Authors Brusselle G, Price DB, Gruffydd-Jones K, Miravitlles M, Keininger D, Stewart R, Baldwin M, Jones R

Received 3 July 2015

Accepted for publication 17 August 2015

Published 15 October 2015 Volume 2015:10(1) Pages 2207—2217

DOI https://doi.org/10.2147/COPD.S91694

Checked for plagiarism Yes

Review by Single-blind

Peer reviewers approved by Professor Hsiao-Chi Chuang

Peer reviewer comments 2

Editor who approved publication: Dr Richard Russell

Guy Brusselle,1–3 David Price,4,5 Kevin Gruffydd-Jones,6 Marc Miravitlles,7 Dorothy L Keininger,8 Rebecca Stewart,5 Michael Baldwin,9 Rupert C Jones10

1Department of Respiratory Medicine, University Hospital Ghent, Ghent, Belgium; 2Department of Epidemiology, 3Department of Respiratory Medicine, Erasmus Medical Center, Rotterdam, Netherlands; 4Centre of Academic Primary Care, University of Aberdeen, Aberdeen, UK; 5Research in Real Life (RiRL), Singapore; 6Box Surgery, Wiltshire, UK; 7Pneumology Department, Hospital Universitari Vall d’Hebron, CIBER de Enfermedades Respiratorias (CIBERES), Barcelona, Spain; 8Novartis Pharma AG, Basel, Switzerland; 9Novartis Pharmaceuticals Limited, Horsham, UK; 10Plymouth University Peninsula Schools of Medicine and Dentistry, Plymouth, UK

Background: Real-world prescription pathways leading to triple therapy (TT) (inhaled corticosteroid [ICS] plus long-acting β2-agonist bronchodilator [LABA] plus long-acting muscarinic antagonist) differ from Global initiative for chronic Obstructive Lung Disease [GOLD] and National Institute for Health and Care Excellence treatment recommendations. This study sets out to identify COPD patients without asthma receiving TT, and determine the pathways taken from diagnosis to the first prescription of TT.
Methods: This was a historical analysis of COPD patients without asthma from the Optimum Patient Care Research Database (387 primary-care practices across the UK) from 2002 to 2010. Patient disease severity was classified using GOLD 2013 criteria.
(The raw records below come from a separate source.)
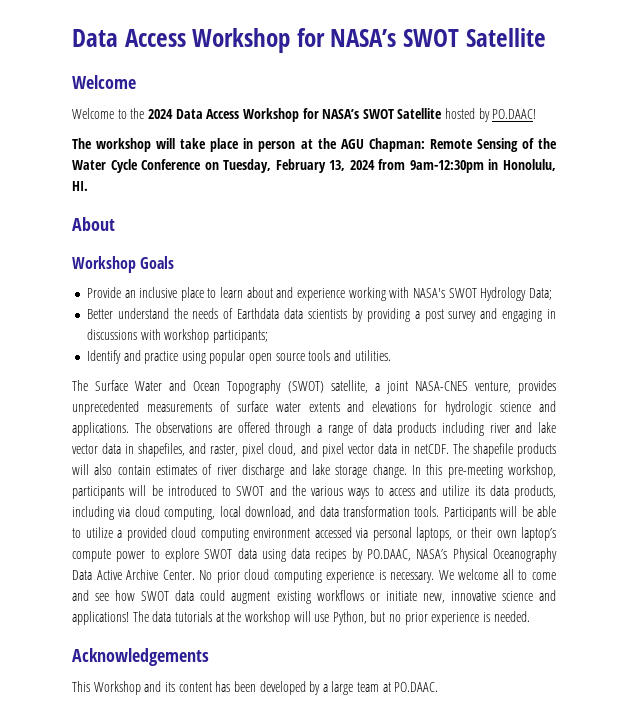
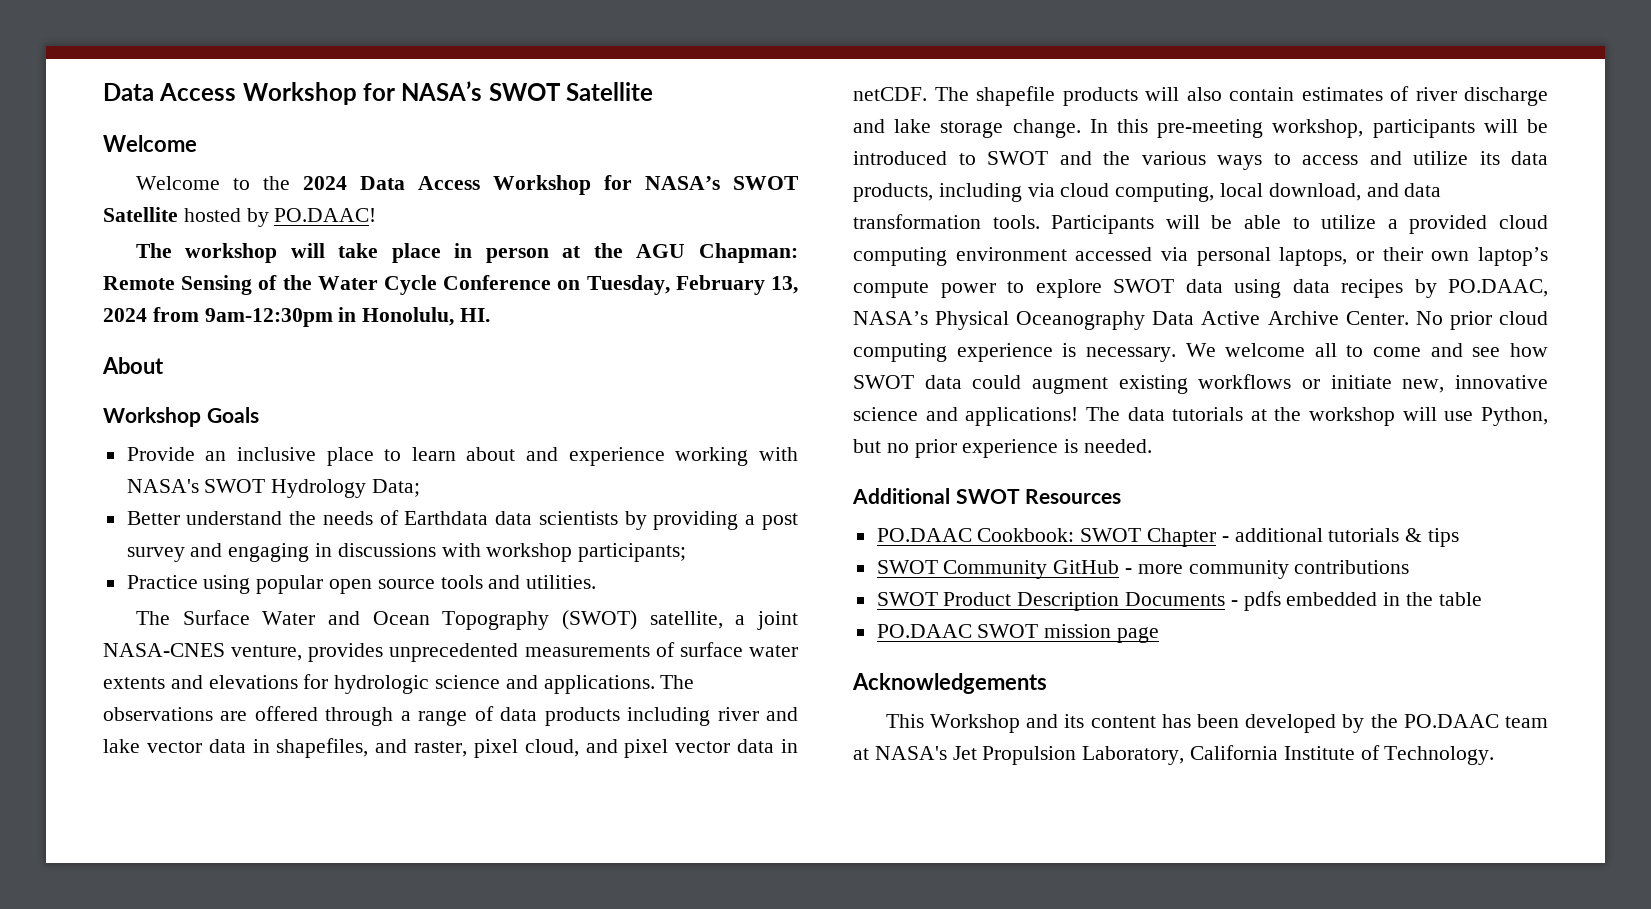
- Identify and practice using popular open source tools and utilities.
+ Practice using popular open source tools and utilities.
+ Additional SWOT Resources
+ PO.DAAC Cookbook: SWOT Chapter - additional tutorials & tips
+ SWOT Community GitHub - more community contributions
+ SWOT Product Description Documents - pdfs embedded in the table
+ PO.DAAC SWOT mission page
- This Workshop and its content has been developed by a large team at PO.DAAC.
+ This Workshop and its content has been developed by the PO.DAAC team at NASA's Jet Propulsion Laboratory, California Institute of Technology.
Data were analyzed to determine prescribing of TT before, at, and after COPD diagnosis; the average time taken to receive TT; and the impact of lung function grade, modified Medical Research Council dyspnea score, and exacerbation history on the pathway to TT.
Results: During the study period, 32% of patients received TT. Of these, 19%, 28%, 37%, and 46% of patients classified as GOLD A, B, C, and D, respectively, progressed to TT after diagnosis (P<0.001). Of all patients prescribed TT, 25% were prescribed TT within 1 year of diagnosis, irrespective of GOLD classification (P=0.065). The most common prescription pathway to TT was LABA plus ICS. It was observed that exacerbation history did influence the pathway of LABA plus ICS to TT.
Conclusion: Real life UK prescription data demonstrates the inappropriate prescribing of TT and confirms that starting patients on ICS plus LABA results in the inevitable drift to overuse of TT. This study highlights the need for dissemination and implementation of COPD guidelines to physicians, ensuring that patients receive the recommended therapy.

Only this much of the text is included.